_WHAT TO PRODUCE_:
Lines containing the word "proc" are to be copied from the data below.

_RECORDS SUPPLIED_:

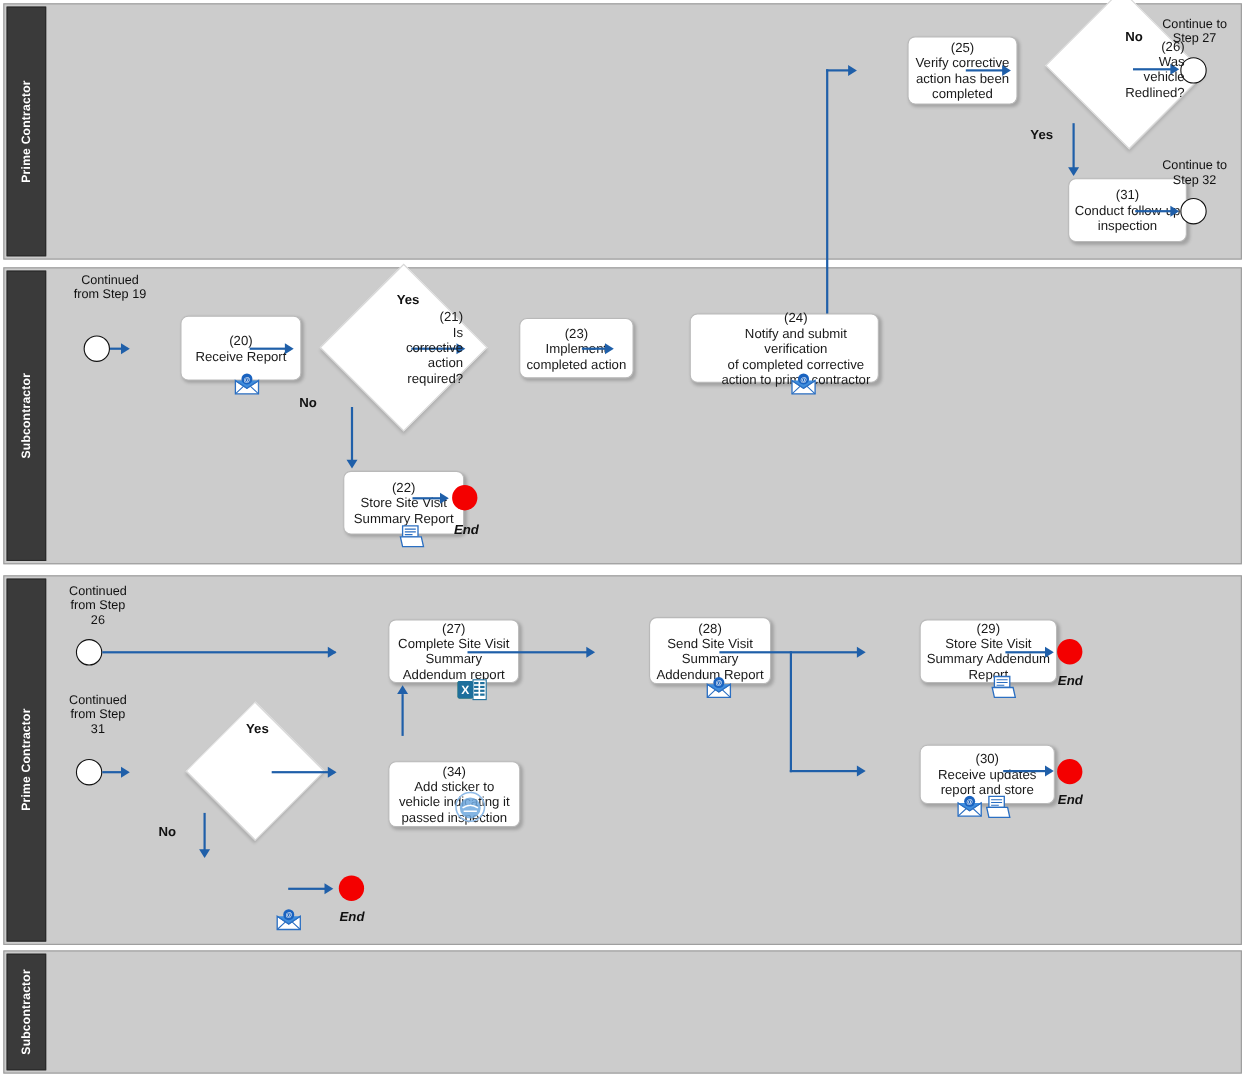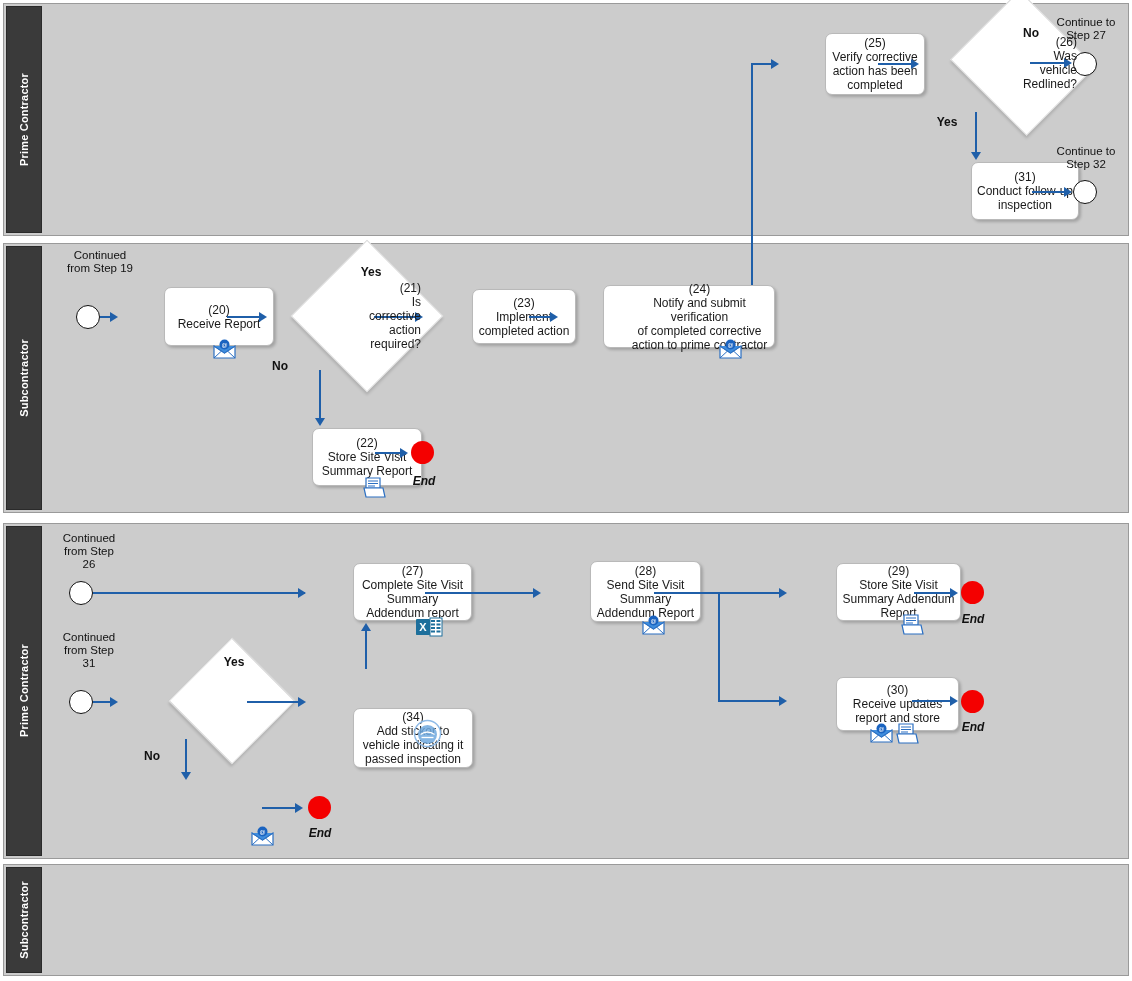--- a/index.html
+++ b/index.html
@@ -170,21 +170,21 @@
     <div>
       <div>(23)</div>
       <div style="white-space:pre-line">Implement
 completed action</div>
     </div>
   </div>
 
   <div class="ln lnh" style="left:529px;top:316px;width:26px;"></div>
   <div class="arrow ar-r" style="left:550px;top:312px;"></div>
 
-  <div class="node proc" style="left:556px;top:285px;width:172px;height:63px;padding-left:25px;">
+  <div class="node proc" style="left:580px;top:285px;width:172px;height:63px;padding-left:25px;">
     <div>
       <div>(24)</div>
       <div style="white-space:pre-line">Notify and submit verification
 of completed corrective
 action to prime contractor</div>
     </div>
   </div>
   <div class="ico" style="left:718px;top:339px;">
     <svg width="25" height="21" viewBox="0 0 25 21">
       <path d="M2 7 L12.5 14 L23 7 L23 19 L2 19 Z" fill="#ffffff" stroke="#2b6fc2" stroke-width="1.2"></path>
@@ -341,21 +341,21 @@
   <div class="node diamond" style="left:123px;top:663px;width:124px;height:76px;">
     <div class="dshape" style="transform:rotate(45deg) scale(.72,1.18);"></div>
   </div>
 
   <div class="txt bold" style="left:218px;top:656px;width:32px;">Yes</div>
   <div class="txt bold" style="left:139px;top:750px;width:26px;">No</div>
 
   <div class="ln lnh" style="left:247px;top:701px;width:57px;"></div>
   <div class="arrow ar-r" style="left:298px;top:697px;"></div>
 
-  <div class="node proc" style="left:306px;top:708px;width:120px;height:60px;">
+  <div class="node proc" style="left:306px;top:692px;width:120px;height:60px;">
     <div>
       <div>(34)</div>
       <div style="white-space:pre-line">Add sticker to
 vehicle indicating it
 passed inspection</div>
     </div>
   </div>
   <div class="ico" style="left:412px;top:718px;">
     <svg width="31" height="31" viewBox="0 0 31 31">
       <circle cx="15.5" cy="15.5" r="13" fill="none" stroke="#8fbbe8" stroke-width="1.4"></circle>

_RESPONSE TO THE TASK_:
-  <div class="node proc" style="left:556px;top:285px;width:172px;height:63px;padding-left:25px;">
+  <div class="node proc" style="left:580px;top:285px;width:172px;height:63px;padding-left:25px;">
-  <div class="node proc" style="left:306px;top:708px;width:120px;height:60px;">
+  <div class="node proc" style="left:306px;top:692px;width:120px;height:60px;">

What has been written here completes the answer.